-- TASK DIRECTIONS --
Pictures stay out of the copy. Retype exactly the lines below from the one with "network management [@zhang_network_2021]." through the one with "- Delays around".

-- EXCERPTED RECORDS --
----
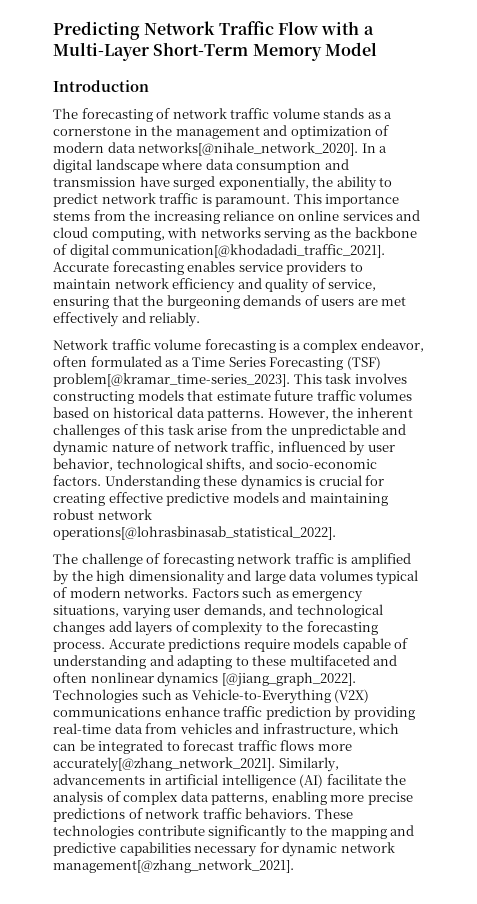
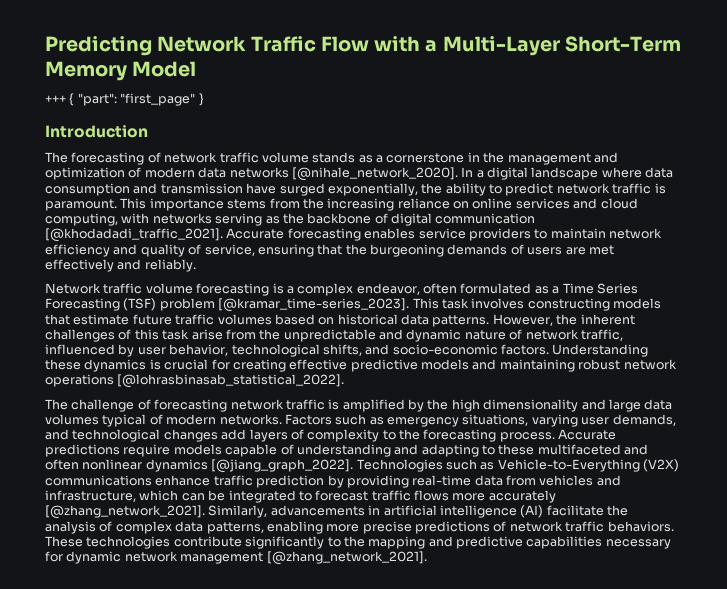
+ +++ { "part": "first_page" }
- The forecasting of network traffic volume stands as a cornerstone in the management and optimization of modern data networks[@nihale_network_2020].
+ The forecasting of network traffic volume stands as a cornerstone in the management and optimization of modern data networks [@nihale_network_2020].
- This importance stems from the increasing reliance on online services and cloud computing, with networks serving as the backbone of digital communication[@khodadadi_traffic_2021].
+ This importance stems from the increasing reliance on online services and cloud computing, with networks serving as the backbone of digital communication [@khodadadi_traffic_2021].
- Network traffic volume forecasting is a complex endeavor, often formulated as a Time Series Forecasting (TSF) problem[@kramar_time-series_2023].
+ Network traffic volume forecasting is a complex endeavor, often formulated as a Time Series Forecasting (TSF) problem [@kramar_time-series_2023].
- Understanding these dynamics is crucial for creating effective predictive models and maintaining robust network operations[@lohrasbinasab_statistical_2022].
+ Understanding these dynamics is crucial for creating effective predictive models and maintaining robust network operations [@lohrasbinasab_statistical_2022].
- Technologies such as Vehicle-to-Everything (V2X) communications enhance traffic prediction by providing real-time data from vehicles and infrastructure, which can be integrated to forecast traffic flows more accurately[@zhang_network_2021].
+ Technologies such as Vehicle-to-Everything (V2X) communications enhance traffic prediction by providing real-time data from vehicles and infrastructure, which can be integrated to forecast traffic flows more accurately [@zhang_network_2021].
- These technologies contribute significantly to the mapping and predictive capabilities necessary for dynamic network management[@zhang_network_2021].
+ These technologies contribute significantly to the mapping and predictive capabilities necessary for dynamic network management [@zhang_network_2021].

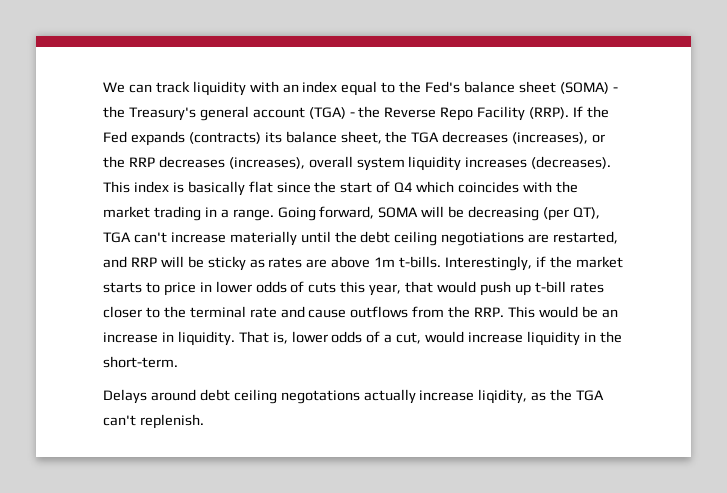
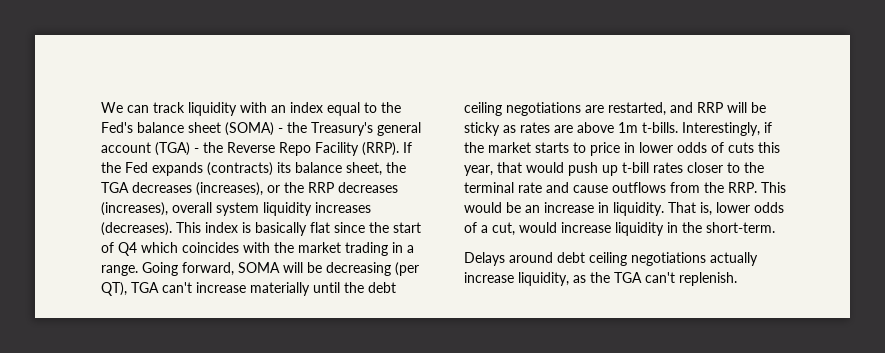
- Delays around debt ceiling negotations actually increase liqidity, as the TGA can't replenish.
+ Delays around debt ceiling negotiations actually increase liquidity, as the TGA can't replenish.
----
-- OUTPUT FOR THIS TASK --
+ These technologies contribute significantly to the mapping and predictive capabilities necessary for dynamic network management [@zhang_network_2021].

- Delays around debt ceiling negotations actually increase liqidity, as the TGA can't replenish.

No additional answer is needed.